── Data records ──
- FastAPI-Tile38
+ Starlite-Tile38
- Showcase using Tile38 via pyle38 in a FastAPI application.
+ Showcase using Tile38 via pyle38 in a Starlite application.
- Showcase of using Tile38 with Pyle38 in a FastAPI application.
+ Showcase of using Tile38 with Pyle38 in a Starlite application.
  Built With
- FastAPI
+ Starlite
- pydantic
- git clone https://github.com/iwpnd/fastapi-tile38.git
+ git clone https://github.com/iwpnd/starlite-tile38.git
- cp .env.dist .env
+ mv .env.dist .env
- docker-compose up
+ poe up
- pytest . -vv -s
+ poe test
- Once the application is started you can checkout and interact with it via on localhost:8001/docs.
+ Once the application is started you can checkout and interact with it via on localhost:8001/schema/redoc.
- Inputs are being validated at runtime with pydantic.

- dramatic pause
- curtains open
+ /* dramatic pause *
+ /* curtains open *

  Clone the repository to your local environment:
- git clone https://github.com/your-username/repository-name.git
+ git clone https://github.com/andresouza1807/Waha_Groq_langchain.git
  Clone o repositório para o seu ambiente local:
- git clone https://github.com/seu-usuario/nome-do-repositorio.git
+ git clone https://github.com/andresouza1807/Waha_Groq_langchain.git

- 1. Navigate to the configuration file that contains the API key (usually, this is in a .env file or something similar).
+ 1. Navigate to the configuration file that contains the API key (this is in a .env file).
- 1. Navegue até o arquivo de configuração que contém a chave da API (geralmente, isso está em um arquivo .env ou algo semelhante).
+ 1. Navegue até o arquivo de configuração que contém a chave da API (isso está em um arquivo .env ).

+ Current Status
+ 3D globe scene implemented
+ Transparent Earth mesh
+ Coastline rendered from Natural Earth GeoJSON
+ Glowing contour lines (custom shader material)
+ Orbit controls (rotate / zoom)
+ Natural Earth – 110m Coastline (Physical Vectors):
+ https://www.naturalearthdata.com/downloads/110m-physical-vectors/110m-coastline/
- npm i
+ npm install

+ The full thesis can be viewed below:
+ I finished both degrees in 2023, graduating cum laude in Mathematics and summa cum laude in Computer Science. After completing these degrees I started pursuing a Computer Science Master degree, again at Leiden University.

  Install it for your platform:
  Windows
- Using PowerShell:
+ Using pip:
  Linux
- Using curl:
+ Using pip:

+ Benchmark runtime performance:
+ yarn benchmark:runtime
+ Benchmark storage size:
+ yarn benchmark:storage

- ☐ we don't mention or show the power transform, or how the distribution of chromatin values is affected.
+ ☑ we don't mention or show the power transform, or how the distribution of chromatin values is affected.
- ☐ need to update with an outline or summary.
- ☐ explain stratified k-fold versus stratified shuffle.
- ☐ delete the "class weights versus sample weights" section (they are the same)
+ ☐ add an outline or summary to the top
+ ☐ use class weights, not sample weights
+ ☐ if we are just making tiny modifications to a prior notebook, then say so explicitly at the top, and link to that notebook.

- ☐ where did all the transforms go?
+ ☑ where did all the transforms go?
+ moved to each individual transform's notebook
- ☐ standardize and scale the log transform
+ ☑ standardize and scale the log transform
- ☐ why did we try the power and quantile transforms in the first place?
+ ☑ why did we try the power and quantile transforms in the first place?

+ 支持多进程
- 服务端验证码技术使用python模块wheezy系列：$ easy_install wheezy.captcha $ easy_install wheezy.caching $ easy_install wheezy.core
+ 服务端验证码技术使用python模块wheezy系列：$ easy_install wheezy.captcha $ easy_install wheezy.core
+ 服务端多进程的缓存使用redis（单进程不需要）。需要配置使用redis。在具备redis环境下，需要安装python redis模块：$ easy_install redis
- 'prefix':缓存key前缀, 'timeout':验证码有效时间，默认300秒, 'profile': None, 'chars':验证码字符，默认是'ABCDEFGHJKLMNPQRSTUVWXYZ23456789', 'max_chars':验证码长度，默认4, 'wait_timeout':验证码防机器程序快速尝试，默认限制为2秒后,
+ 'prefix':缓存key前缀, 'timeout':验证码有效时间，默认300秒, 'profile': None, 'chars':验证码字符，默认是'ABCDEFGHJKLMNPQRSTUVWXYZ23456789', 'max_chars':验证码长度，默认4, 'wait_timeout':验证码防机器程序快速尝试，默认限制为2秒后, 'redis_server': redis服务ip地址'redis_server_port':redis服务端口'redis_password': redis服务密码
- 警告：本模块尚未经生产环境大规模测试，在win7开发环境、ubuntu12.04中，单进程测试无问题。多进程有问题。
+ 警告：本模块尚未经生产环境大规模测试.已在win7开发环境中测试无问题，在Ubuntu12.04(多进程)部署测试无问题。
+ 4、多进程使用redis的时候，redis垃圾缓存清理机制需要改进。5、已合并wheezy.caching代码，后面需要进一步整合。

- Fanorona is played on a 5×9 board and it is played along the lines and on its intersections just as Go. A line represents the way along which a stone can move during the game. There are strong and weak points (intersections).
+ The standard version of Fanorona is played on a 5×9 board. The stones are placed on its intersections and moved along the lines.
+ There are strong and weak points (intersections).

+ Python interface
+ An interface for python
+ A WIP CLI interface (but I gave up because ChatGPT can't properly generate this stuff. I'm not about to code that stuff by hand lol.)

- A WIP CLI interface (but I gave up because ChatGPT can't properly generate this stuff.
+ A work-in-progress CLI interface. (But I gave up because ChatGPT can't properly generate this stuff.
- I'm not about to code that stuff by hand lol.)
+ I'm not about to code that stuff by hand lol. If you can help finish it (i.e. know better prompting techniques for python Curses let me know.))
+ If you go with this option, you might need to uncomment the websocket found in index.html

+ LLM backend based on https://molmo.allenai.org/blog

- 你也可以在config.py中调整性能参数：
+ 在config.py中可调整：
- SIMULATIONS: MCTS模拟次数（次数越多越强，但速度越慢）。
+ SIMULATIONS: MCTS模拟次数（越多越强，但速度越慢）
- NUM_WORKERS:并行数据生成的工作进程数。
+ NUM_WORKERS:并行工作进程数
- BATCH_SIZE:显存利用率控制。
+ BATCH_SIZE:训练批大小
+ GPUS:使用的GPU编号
───
Restate every entry above word for word.

- FastAPI-Tile38
+ Starlite-Tile38
- Showcase using Tile38 via pyle38 in a FastAPI application.
+ Showcase using Tile38 via pyle38 in a Starlite application.
- Showcase of using Tile38 with Pyle38 in a FastAPI application.
+ Showcase of using Tile38 with Pyle38 in a Starlite application.
  Built With
- FastAPI
+ Starlite
- pydantic
- git clone https://github.com/iwpnd/fastapi-tile38.git
+ git clone https://github.com/iwpnd/starlite-tile38.git
- cp .env.dist .env
+ mv .env.dist .env
- docker-compose up
+ poe up
- pytest . -vv -s
+ poe test
- Once the application is started you can checkout and interact with it via on localhost:8001/docs.
+ Once the application is started you can checkout and interact with it via on localhost:8001/schema/redoc.
- Inputs are being validated at runtime with pydantic.

- dramatic pause
- curtains open
+ /* dramatic pause *
+ /* curtains open *

  Clone the repository to your local environment:
- git clone https://github.com/your-username/repository-name.git
+ git clone https://github.com/andresouza1807/Waha_Groq_langchain.git
  Clone o repositório para o seu ambiente local:
- git clone https://github.com/seu-usuario/nome-do-repositorio.git
+ git clone https://github.com/andresouza1807/Waha_Groq_langchain.git

- 1. Navigate to the configuration file that contains the API key (usually, this is in a .env file or something similar).
+ 1. Navigate to the configuration file that contains the API key (this is in a .env file).
- 1. Navegue até o arquivo de configuração que contém a chave da API (geralmente, isso está em um arquivo .env ou algo semelhante).
+ 1. Navegue até o arquivo de configuração que contém a chave da API (isso está em um arquivo .env ).

+ Current Status
+ 3D globe scene implemented
+ Transparent Earth mesh
+ Coastline rendered from Natural Earth GeoJSON
+ Glowing contour lines (custom shader material)
+ Orbit controls (rotate / zoom)
+ Natural Earth – 110m Coastline (Physical Vectors):
+ https://www.naturalearthdata.com/downloads/110m-physical-vectors/110m-coastline/
- npm i
+ npm install

+ The full thesis can be viewed below:
+ I finished both degrees in 2023, graduating cum laude in Mathematics and summa cum laude in Computer Science. After completing these degrees I started pursuing a Computer Science Master degree, again at Leiden University.

  Install it for your platform:
  Windows
- Using PowerShell:
+ Using pip:
  Linux
- Using curl:
+ Using pip:

+ Benchmark runtime performance:
+ yarn benchmark:runtime
+ Benchmark storage size:
+ yarn benchmark:storage

- ☐ we don't mention or show the power transform, or how the distribution of chromatin values is affected.
+ ☑ we don't mention or show the power transform, or how the distribution of chromatin values is affected.
- ☐ need to update with an outline or summary.
- ☐ explain stratified k-fold versus stratified shuffle.
- ☐ delete the "class weights versus sample weights" section (they are the same)
+ ☐ add an outline or summary to the top
+ ☐ use class weights, not sample weights
+ ☐ if we are just making tiny modifications to a prior notebook, then say so explicitly at the top, and link to that notebook.

- ☐ where did all the transforms go?
+ ☑ where did all the transforms go?
+ moved to each individual transform's notebook
- ☐ standardize and scale the log transform
+ ☑ standardize and scale the log transform
- ☐ why did we try the power and quantile transforms in the first place?
+ ☑ why did we try the power and quantile transforms in the first place?

+ 支持多进程
- 服务端验证码技术使用python模块wheezy系列：$ easy_install wheezy.captcha $ easy_install wheezy.caching $ easy_install wheezy.core
+ 服务端验证码技术使用python模块wheezy系列：$ easy_install wheezy.captcha $ easy_install wheezy.core
+ 服务端多进程的缓存使用redis（单进程不需要）。需要配置使用redis。在具备redis环境下，需要安装python redis模块：$ easy_install redis
- 'prefix':缓存key前缀, 'timeout':验证码有效时间，默认300秒, 'profile': None, 'chars':验证码字符，默认是'ABCDEFGHJKLMNPQRSTUVWXYZ23456789', 'max_chars':验证码长度，默认4, 'wait_timeout':验证码防机器程序快速尝试，默认限制为2秒后,
+ 'prefix':缓存key前缀, 'timeout':验证码有效时间，默认300秒, 'profile': None, 'chars':验证码字符，默认是'ABCDEFGHJKLMNPQRSTUVWXYZ23456789', 'max_chars':验证码长度，默认4, 'wait_timeout':验证码防机器程序快速尝试，默认限制为2秒后, 'redis_server': redis服务ip地址'redis_server_port':redis服务端口'redis_password': redis服务密码
- 警告：本模块尚未经生产环境大规模测试，在win7开发环境、ubuntu12.04中，单进程测试无问题。多进程有问题。
+ 警告：本模块尚未经生产环境大规模测试.已在win7开发环境中测试无问题，在Ubuntu12.04(多进程)部署测试无问题。
+ 4、多进程使用redis的时候，redis垃圾缓存清理机制需要改进。5、已合并wheezy.caching代码，后面需要进一步整合。

- Fanorona is played on a 5×9 board and it is played along the lines and on its intersections just as Go. A line represents the way along which a stone can move during the game. There are strong and weak points (intersections).
+ The standard version of Fanorona is played on a 5×9 board. The stones are placed on its intersections and moved along the lines.
+ There are strong and weak points (intersections).

+ Python interface
+ An interface for python
+ A WIP CLI interface (but I gave up because ChatGPT can't properly generate this stuff. I'm not about to code that stuff by hand lol.)

- A WIP CLI interface (but I gave up because ChatGPT can't properly generate this stuff.
+ A work-in-progress CLI interface. (But I gave up because ChatGPT can't properly generate this stuff.
- I'm not about to code that stuff by hand lol.)
+ I'm not about to code that stuff by hand lol. If you can help finish it (i.e. know better prompting techniques for python Curses let me know.))
+ If you go with this option, you might need to uncomment the websocket found in index.html

+ LLM backend based on https://molmo.allenai.org/blog

- 你也可以在config.py中调整性能参数：
+ 在config.py中可调整：
- SIMULATIONS: MCTS模拟次数（次数越多越强，但速度越慢）。
+ SIMULATIONS: MCTS模拟次数（越多越强，但速度越慢）
- NUM_WORKERS:并行数据生成的工作进程数。
+ NUM_WORKERS:并行工作进程数
- BATCH_SIZE:显存利用率控制。
+ BATCH_SIZE:训练批大小
+ GPUS:使用的GPU编号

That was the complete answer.